Baptism — even infant Baptism — is about justification because the font is one of the places God does His justifying work, apart from any participation of our own. The Office of the Keys is about justification because the pastor’s absolving words are God’s justifying work. The Lord’s Supper is about justification because God gathers His saints around His altar to feed them with the price paid for their justification: the very body and blood of Jesus. Even the authority of the Bible is tied to justification. Jesus says the Bible testifies about Him (John 5), and those who believe in Jesus listen to Him. “My sheep hear my voice, and I know them, and they follow me” (John 10:27).


If a church body rejects God’s Law, it cannot call sinners to repentance. It loses the fullness of justification and ceases to be truly Lutheran. That’s why we must always proclaim Law and Gospel. If a congregation rejects the church’s historic creeds in favor of something made up to fit the sexual mores of the culture, it rejects justification, since Christ suffered on the cross to pay for man’s sins, not to permit and celebrate them.  

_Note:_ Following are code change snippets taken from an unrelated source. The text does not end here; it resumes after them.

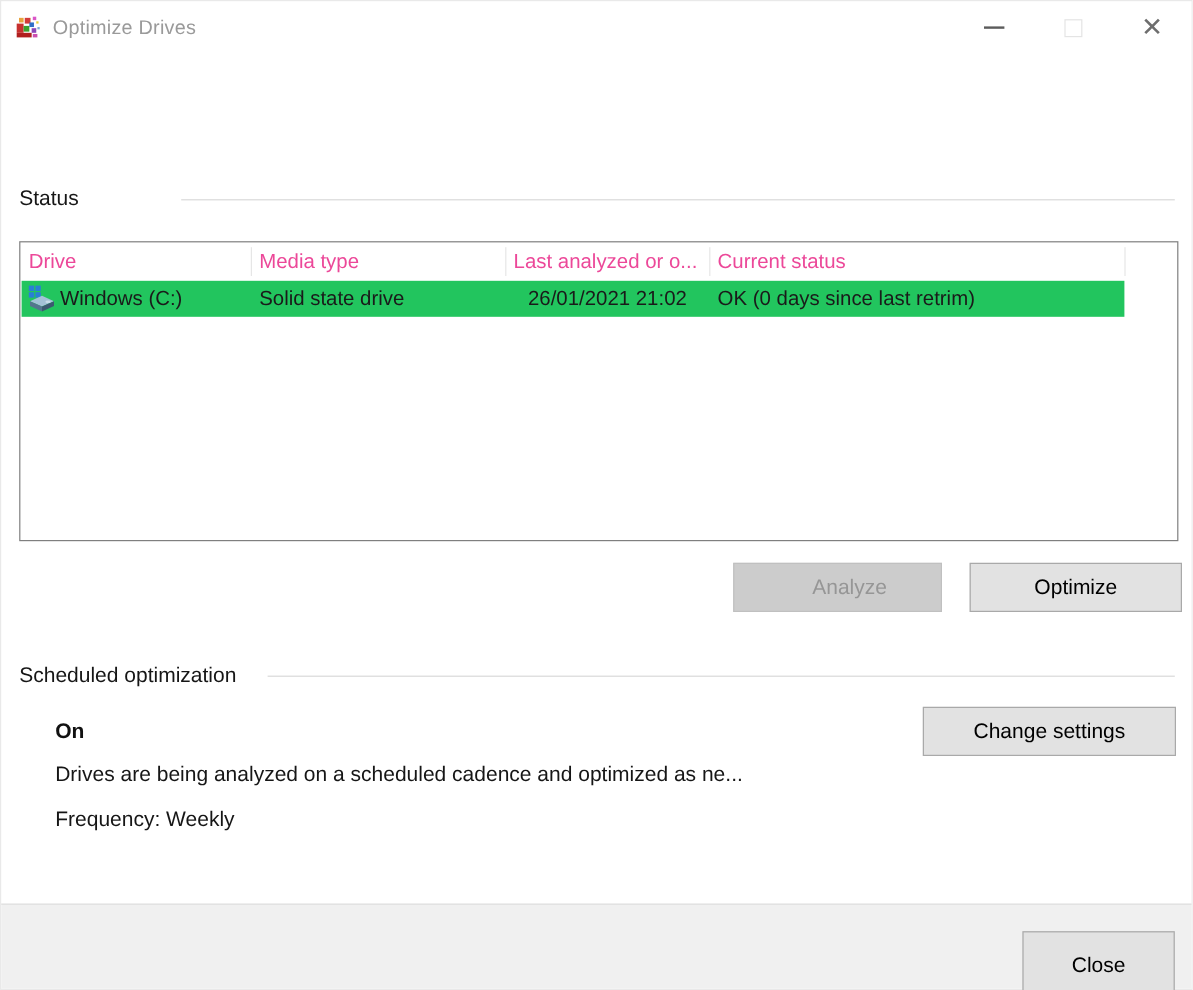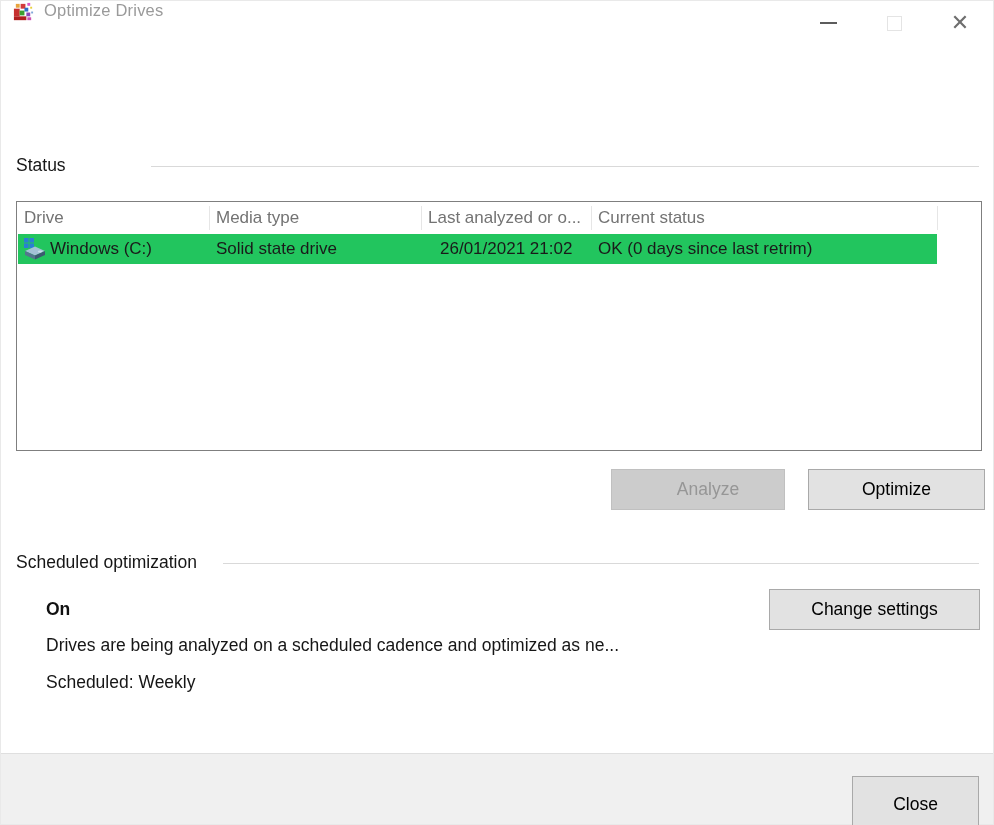--- a/index.html
+++ b/index.html
@@ -25,6 +25,7 @@
     top: 0; left: 0; right: 0;
     height: 44px;
     display: flex;
+    align-items: center;
   }
   .app-icon { margin-left: 11px; width: 23px; height: 23px; flex: 0 0 auto; }
   .window-title {

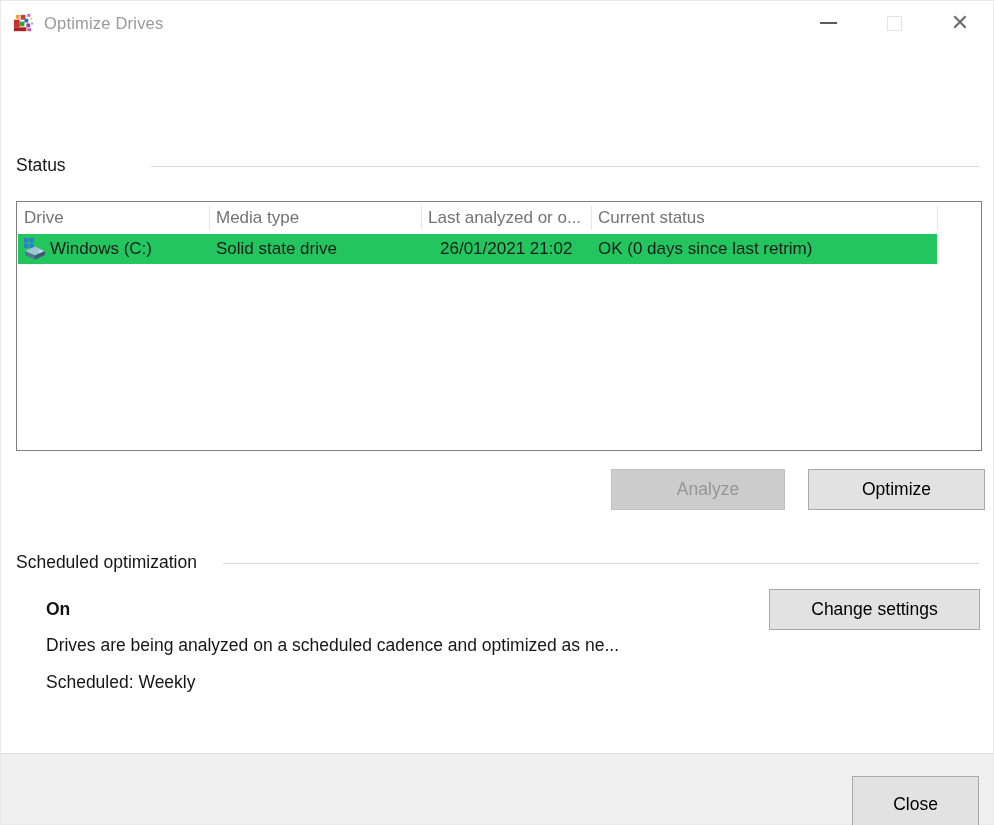--- a/index.html
+++ b/index.html
@@ -99,7 +99,7 @@
     display: flex;
     align-items: center;
     font-size: 17px;
-    color: #737373;
+    color: #ec4899;
     white-space: nowrap;
     overflow: hidden;
     cursor: default;

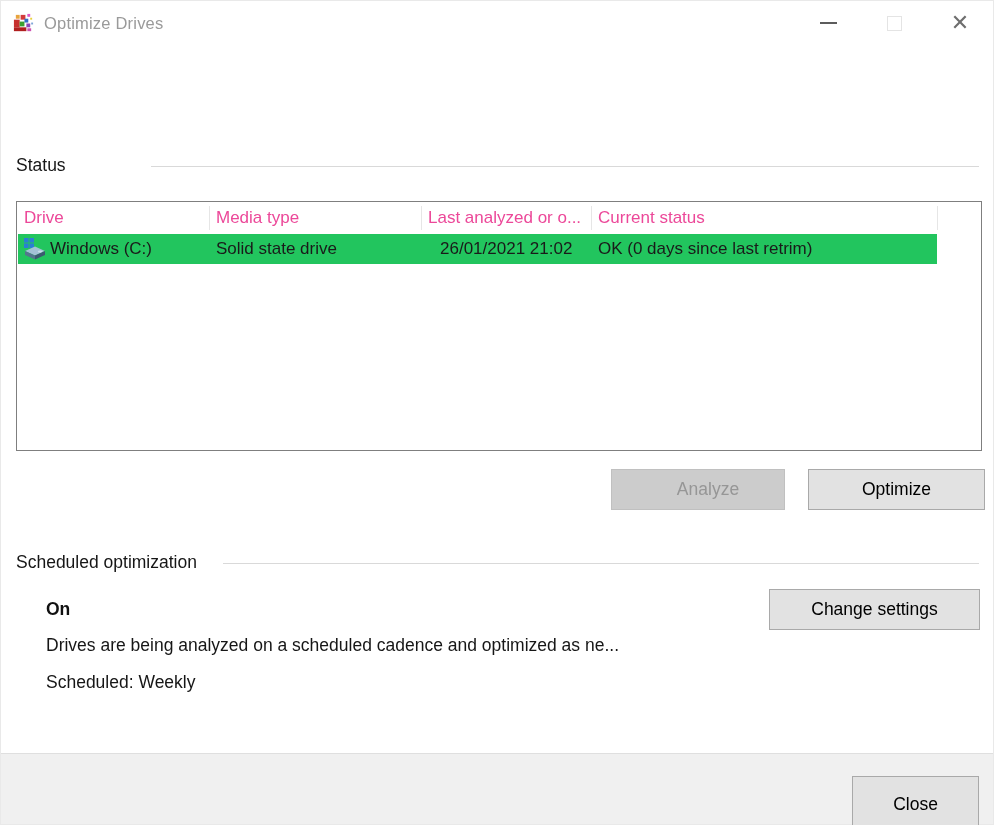--- a/index.html
+++ b/index.html
@@ -272,7 +272,7 @@
   <div class="sched-state">On</div>
   <button class="btn btn-change">Change settings</button>
   <div class="sched-desc">Drives are being analyzed on a scheduled cadence and optimized as ne...</div>
-  <div class="sched-freq">Scheduled: Weekly</div>
+  <div class="sched-freq">Frequency: Weekly</div>
 
   <div class="footer"></div>
   <button class="btn btn-close">Close</button>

If that’s what a Lutheran is, must one be a Lutheran to be saved? No. As the doctrine of justification rightly teaches, God saves people solely out of His fatherly, divine goodness and mercy, through simple faith in Jesus as their Savior. Wherever His Word is preached — even if imperfectly — there is hope for sinners to be saved by the working of the Holy Spirit (1 Cor. 12:3).

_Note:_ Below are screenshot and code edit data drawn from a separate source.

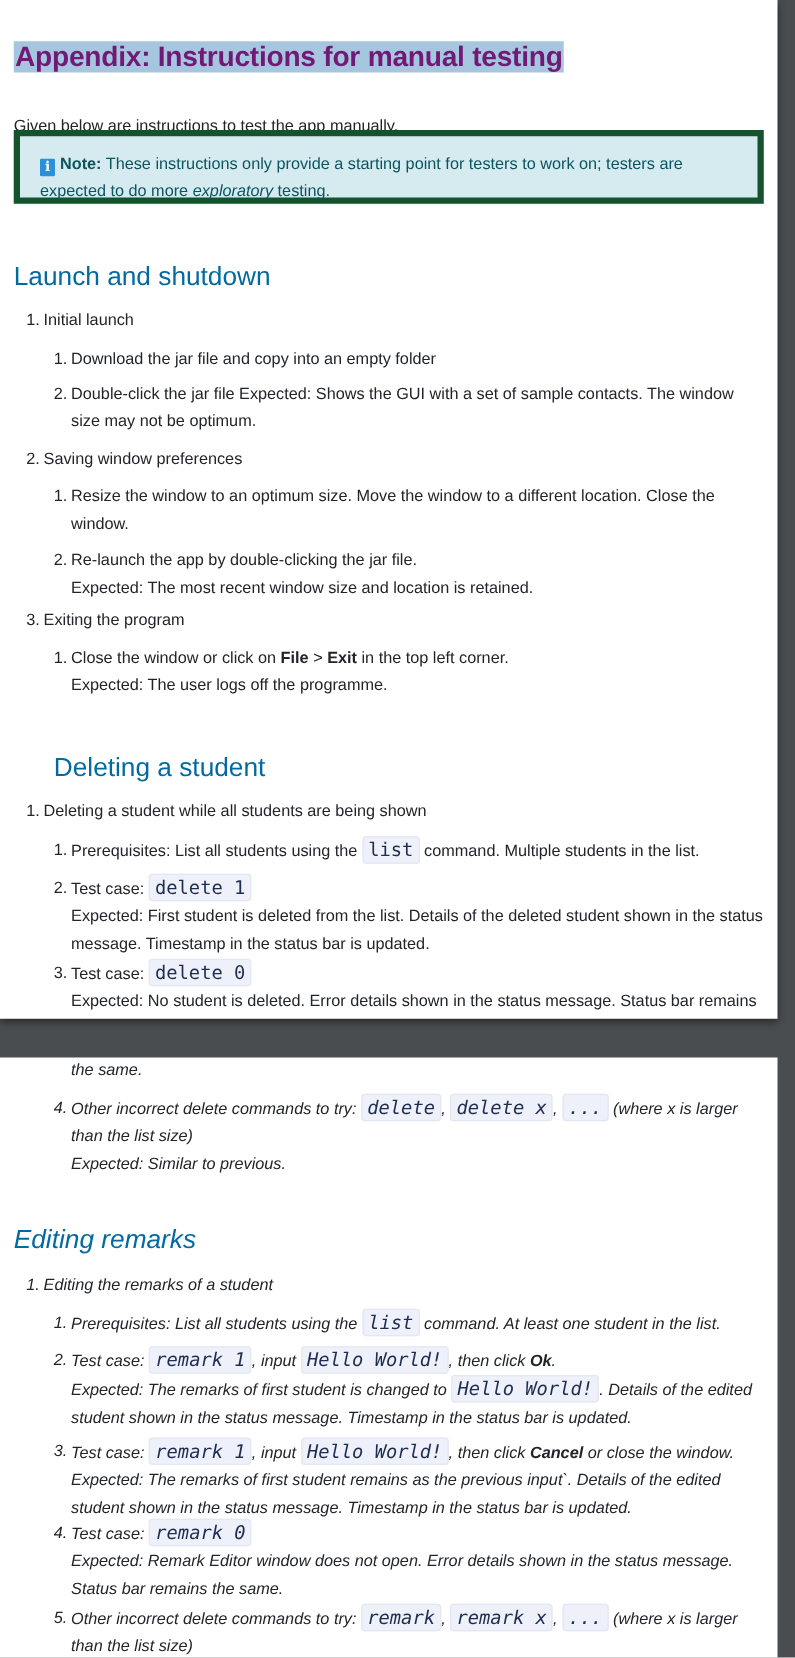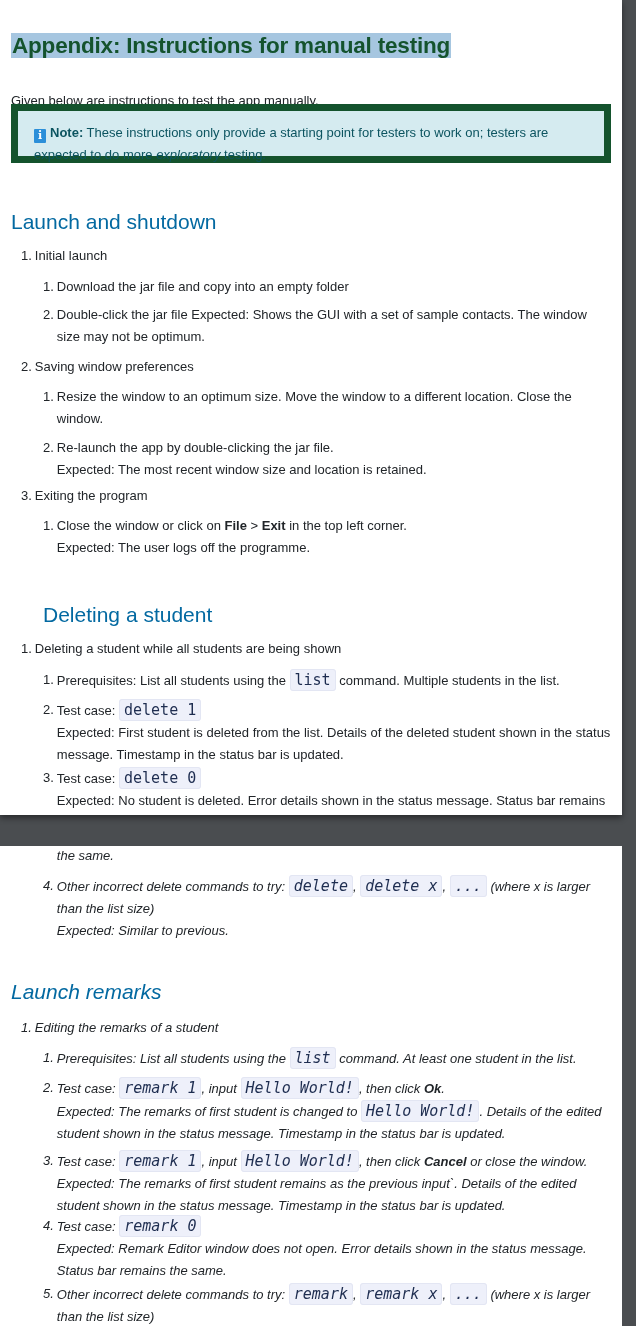--- a/index.html
+++ b/index.html
@@ -21,7 +21,7 @@
   .p2 .inner { top: -827px; }
   .abs { position: absolute; left: 0; right: 0; }
   .h1 {
-    font-size: 22.5px; font-weight: bold; color: #14532d;
+    font-size: 22.5px; font-weight: bold; color: #701a75;
     line-height: 26px; letter-spacing: -0.2px;
   }
   .h1 span { background: #a6c6e0; padding: 0 1px; }

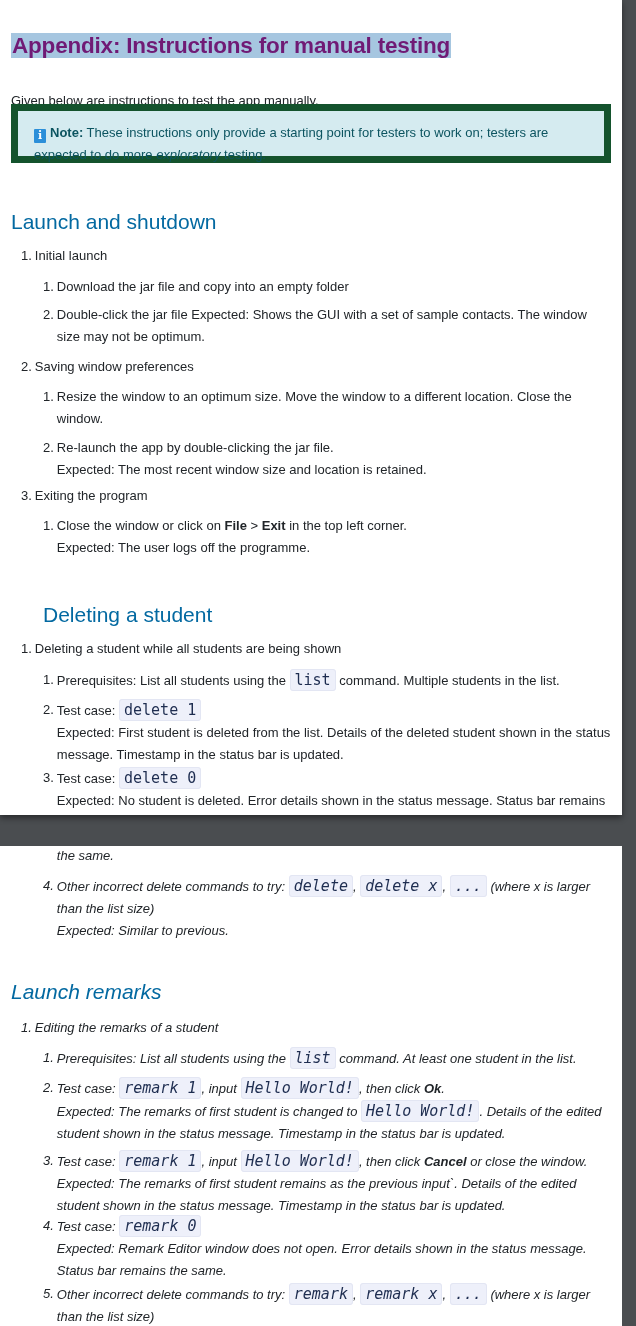--- a/index.html
+++ b/index.html
@@ -27,7 +27,7 @@
   .h1 span { background: #a6c6e0; padding: 0 1px; }
   .txt { font-size: 13px; line-height: 22px; }
   .note {
-    background: #d5ebf0; border: 7px solid #14532d; color: #0c5460;
+    background: #d5ebf0; border: 5px solid #14532d; color: #0c5460;
     box-sizing: border-box; padding: 11px 16px; font-size: 13px; line-height: 22px;
   }
   .note .icon {

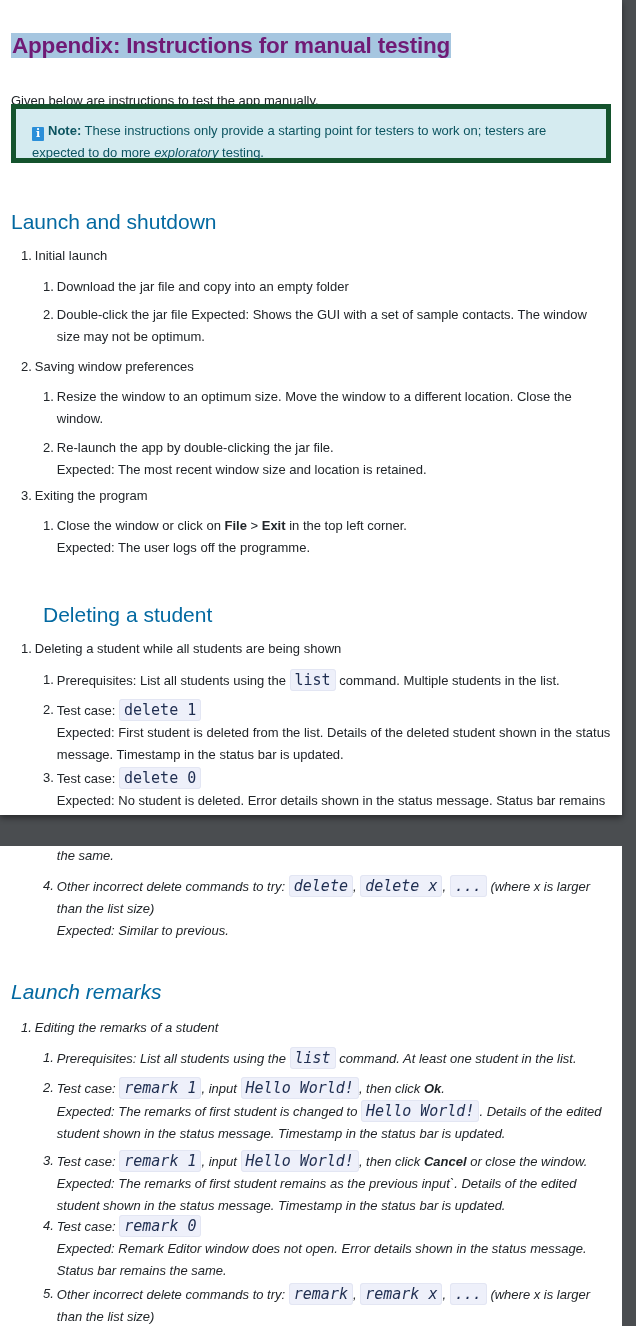--- a/index.html
+++ b/index.html
@@ -134,7 +134,7 @@
       <span class="body"><span>Other incorrect delete commands to try: </span><code>delete</code><span>, </span><code>delete x</code><span>, </span><code>...</code><span> (where x is larger than the list size)</span><br><span>Expected: Similar to previous.</span></span>
     </div>
 
-    <div class="abs h2" style="top:962px;">Launch remarks</div>
+    <div class="abs h2" style="top:962px;">Editing remarks</div>
 
     <div class="abs item lvl1" style="top:998px;">
       <span class="num">1.</span>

One pastor I know is fond of telling his parishioners that there are no Lutheran insomniacs, at least when it comes to eternal life. No Lutheran should stay awake at night worrying about his salvation. If justification is God’s work alone (which it is), and if He works through tangible means (which He does), then a Christian can remind himself that he is baptized by God and go happily to sleep. 


The point of being Lutheran is comfort, not pride. God intends His people to have full and complete confidence that they are His because of His perfect work. This is justification. This is why I am a Lutheran. This joyful confidence is the baptismal birthright of every Christian. And it’s why we won’t confess the Sparkle Creed with the “church of what’s happening now.” 

The Rev. Dr. Matthew C. Harrison is president of The Lutheran Church—Missouri Synod.